Rideau Cottage is an historic residential building located on the grounds of Rideau Hall in Ottawa, Ontario. The two-level, 22-room Georgian Revival home is owned by the Canadian Crown and has traditionally been inhabited by people associated with the governor general of Canada, including the viceroy's private secretary. It has been occupied by Prime Minister Justin Trudeau and his family in lieu of 24 Sussex Drive since 2015.

History
Construction on the building, which was based on a design by architect F. P. Rubidge, began in 1866 and concluded in 1867. Though intended in the early days to serve as the residence of the governor general's secretary, the cottage was later designated for use by the government as an official guest house for visiting dignitaries.

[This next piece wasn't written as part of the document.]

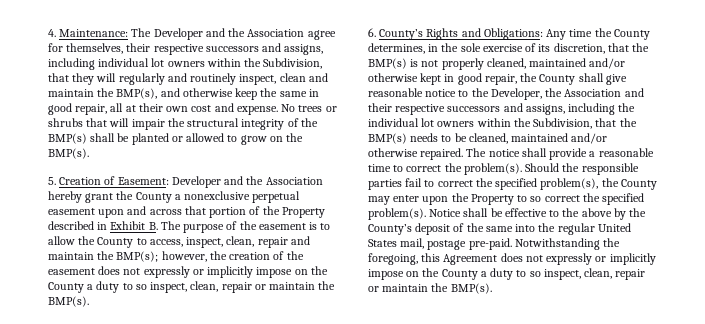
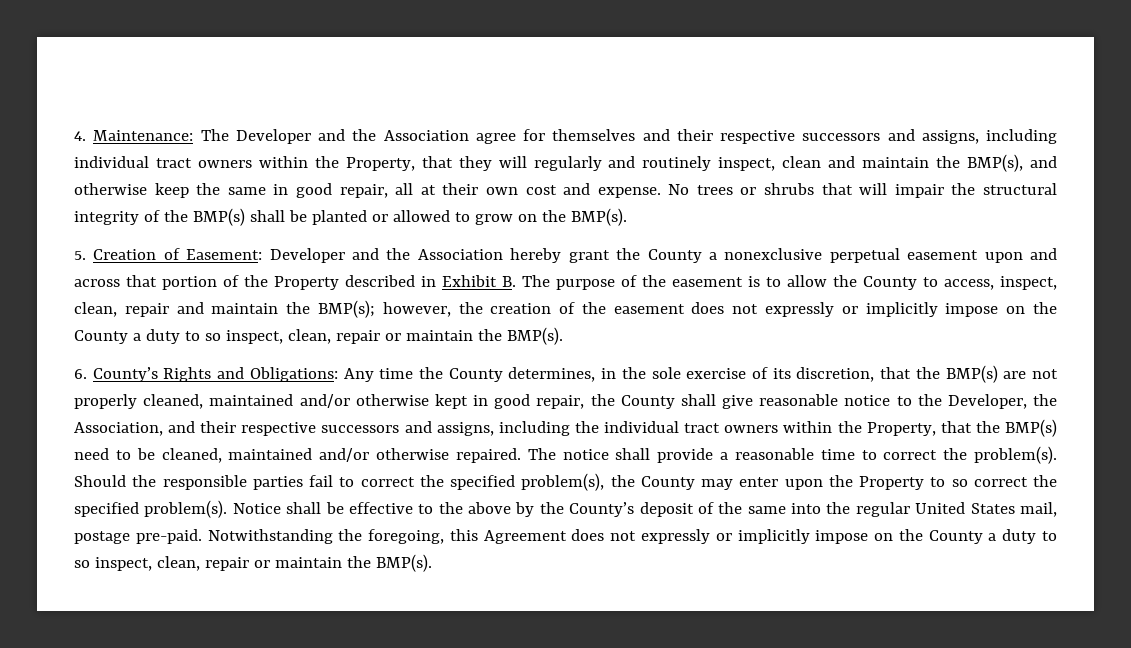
- 4. Maintenance: The Developer and the Association agree for themselves, their respective successors and assigns, including individual lot owners within the Subdivision, that they will regularly and routinely inspect, clean and maintain the BMP(s), and otherwise keep the same in good repair, all at their own cost and expense.
+ 4. Maintenance: The Developer and the Association agree for themselves and their respective successors and assigns, including individual tract owners within the Property, that they will regularly and routinely inspect, clean and maintain the BMP(s), and otherwise keep the same in good repair, all at their own cost and expense.
- 6. County’s Rights and Obligations: Any time the County determines, in the sole exercise of its discretion, that the BMP(s) is not properly cleaned, maintained and/or otherwise kept in good repair, the County shall give reasonable notice to the Developer, the Association and their respective successors and assigns, including the individual lot owners within the Subdivision, that the BMP(s) needs to be cleaned, maintained and/or otherwise repaired.
+ 6. County’s Rights and Obligations: Any time the County determines, in the sole exercise of its discretion, that the BMP(s) are not properly cleaned, maintained and/or otherwise kept in good repair, the County shall give reasonable notice to the Developer, the Association, and their respective successors and assigns, including the individual tract owners within the Property, that the BMP(s) need to be cleaned, maintained and/or otherwise repaired.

On his arrival in Canada in 1883, incoming governor general the Marquess of Lansdowne resided at Rideau Cottage while waiting for Rideau Hall to be vacated by the outgoing governor general, the Marquess of Lorne. Other residents included: Lionel and Lilias Massey during Vincent Massey's time as governor general; Georges Vanier, as Aide-de-camp to Governor General Byng; Barbara Uteck, private secretary to the governor general from 2000 to 2006, and her husband, Graham Fraser. Uteck's successor Sheila-Marie Cook, resided at Rideau Cottage from 2006 until January 31, 2011. The house was then occupied by private secretary Stephen Wallace, until the weekend of 24–25 October 2015, when he vacated the premises to allow then prime minister-designate Justin Trudeau and his family to live in the house while the traditional official residence of the prime minister of Canada, 24 Sussex Drive, was undergoing assessment for repairs and restoration.

Rideau Cottage was designated a Recognized Federal Heritage Building on 3 October 1986.

Design
Rideau Cottage is a two-level, 22-room Georgian Revival building. Originally, the structure had 14 rooms on a single floor. An 1872 remodel, using a different brick, added both the second level and a verandah on three sides of the ground floor. During that remodel, the exterior brick of the first floor was covered in stucco painted to appear like brick. (When the verandah was removed some time later, the stucco remained.) Between 1999 and 2000, the building underwent major renovations to the basement, roof and interior finishes, and the mechanical and electrical systems were upgraded. Outside, the stucco was removed and each brick and joint was individually dyed to give a uniform appearance. It was again renovated in 2013.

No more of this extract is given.